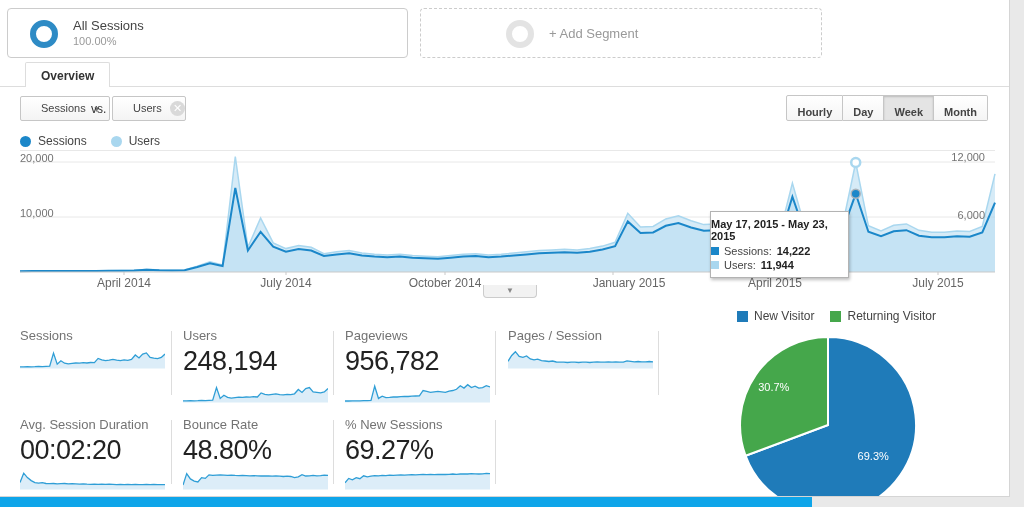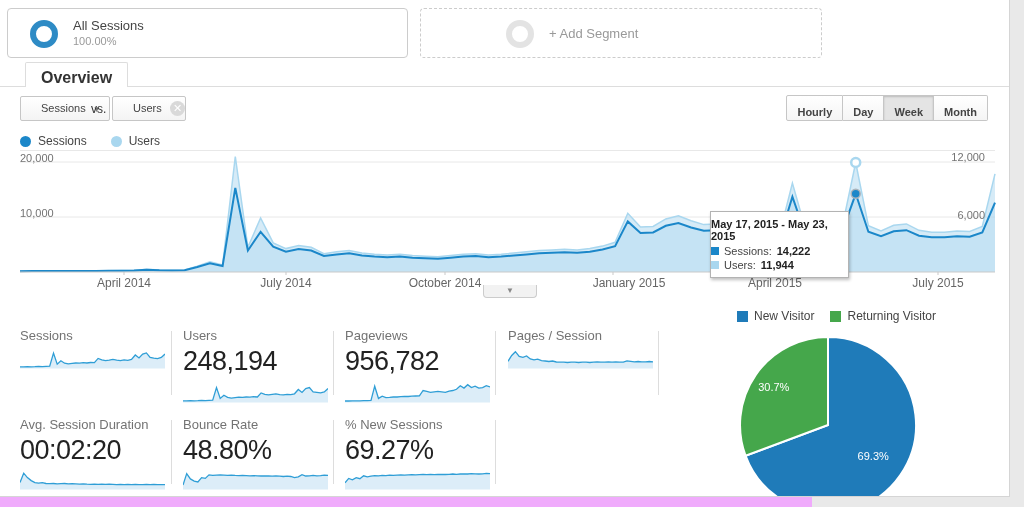--- a/index.html
+++ b/index.html
@@ -1,38 +1,38 @@
 <!DOCTYPE html>
 <html><head>
 <meta charset="utf-8">
 <style>
   * { margin:0; padding:0; box-sizing:border-box; }
   html,body { width:1024px; height:507px; overflow:hidden; background:#e9e9e9;
     font-family:"Liberation Sans", sans-serif; }
-  .page { position:relative; width:812px; height:507px; background:#f0abfc; }
+  .page { position:relative; width:812px; height:507px; background:#0ea5e9; }
   .content { position:absolute; left:0; top:0; width:1010px; height:497px;
     background:#fff; border-right:1px solid #d5d5d5; border-bottom:1px solid #d5d5d5; overflow:hidden; }
 
   
   .seg-chip { position:absolute; left:7px; top:8px; width:401px; height:50px;
     border:1px solid #ccc; border-radius:4px; background:#fff; cursor:pointer; }
   .seg-donut { position:absolute; left:22px; top:11px; width:28px; height:28px;
     border:6px solid #2e8bc5; border-radius:50%; }
   .seg-title { position:absolute; left:65px; top:9px; font-size:13px; color:#444; }
   .seg-pct { position:absolute; left:65px; top:26px; font-size:11px; color:#999; }
   .seg-add { position:absolute; left:420px; top:8px; width:402px; height:50px;
     border:1px dashed #ccc; border-radius:4px; background:#fff; cursor:pointer; }
   .seg-add .seg-donut { border-color:#e3e3e3; left:85px; }
   .seg-add-label { position:absolute; left:128px; top:17px; font-size:13px; color:#999; }
 
   
   .tab-line { position:absolute; left:0; top:86px; width:1010px; height:1px; background:#ddd; }
   .tab { position:absolute; left:25px; top:62px; height:25px; padding:6px 15px 0;
     background:#fff; border:1px solid #ddd; border-bottom:none; border-radius:2px 2px 0 0;
-    font-size:16px; font-weight:bold; color:#333; z-index:2; cursor:pointer; }
+    font-size:12px; font-weight:bold; color:#333; z-index:2; cursor:pointer; }
 
   
   .dd { position:absolute; top:96px; height:25px; padding:5px 8px 0 20px;
     background:linear-gradient(#fff,#f4f4f4); border:1px solid #c6c6c6; border-radius:2px;
     font-size:11px; color:#444; cursor:pointer; }
   .dd .caret { font-size:8px; color:#777; margin-left:7px; }
   .dd-a { left:20px; }
   .dd-b { left:112px; }
   .vs { position:absolute; left:91px; top:102px; font-size:12px; color:#333; }
   .remove-cmp { position:absolute; left:170px; top:101px; width:15px; height:15px;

## What is needed
The answer should consist of every line above, exact and free of images.

## Result
--- a/index.html
+++ b/index.html
@@ -1,38 +1,38 @@
 <!DOCTYPE html>
 <html><head>
 <meta charset="utf-8">
 <style>
   * { margin:0; padding:0; box-sizing:border-box; }
   html,body { width:1024px; height:507px; overflow:hidden; background:#e9e9e9;
     font-family:"Liberation Sans", sans-serif; }
-  .page { position:relative; width:812px; height:507px; background:#f0abfc; }
+  .page { position:relative; width:812px; height:507px; background:#0ea5e9; }
   .content { position:absolute; left:0; top:0; width:1010px; height:497px;
     background:#fff; border-right:1px solid #d5d5d5; border-bottom:1px solid #d5d5d5; overflow:hidden; }
 
   
   .seg-chip { position:absolute; left:7px; top:8px; width:401px; height:50px;
     border:1px solid #ccc; border-radius:4px; background:#fff; cursor:pointer; }
   .seg-donut { position:absolute; left:22px; top:11px; width:28px; height:28px;
     border:6px solid #2e8bc5; border-radius:50%; }
   .seg-title { position:absolute; left:65px; top:9px; font-size:13px; color:#444; }
   .seg-pct { position:absolute; left:65px; top:26px; font-size:11px; color:#999; }
   .seg-add { position:absolute; left:420px; top:8px; width:402px; height:50px;
     border:1px dashed #ccc; border-radius:4px; background:#fff; cursor:pointer; }
   .seg-add .seg-donut { border-color:#e3e3e3; left:85px; }
   .seg-add-label { position:absolute; left:128px; top:17px; font-size:13px; color:#999; }
 
   
   .tab-line { position:absolute; left:0; top:86px; width:1010px; height:1px; background:#ddd; }
   .tab { position:absolute; left:25px; top:62px; height:25px; padding:6px 15px 0;
     background:#fff; border:1px solid #ddd; border-bottom:none; border-radius:2px 2px 0 0;
-    font-size:16px; font-weight:bold; color:#333; z-index:2; cursor:pointer; }
+    font-size:12px; font-weight:bold; color:#333; z-index:2; cursor:pointer; }
 
   
   .dd { position:absolute; top:96px; height:25px; padding:5px 8px 0 20px;
     background:linear-gradient(#fff,#f4f4f4); border:1px solid #c6c6c6; border-radius:2px;
     font-size:11px; color:#444; cursor:pointer; }
   .dd .caret { font-size:8px; color:#777; margin-left:7px; }
   .dd-a { left:20px; }
   .dd-b { left:112px; }
   .vs { position:absolute; left:91px; top:102px; font-size:12px; color:#333; }
   .remove-cmp { position:absolute; left:170px; top:101px; width:15px; height:15px;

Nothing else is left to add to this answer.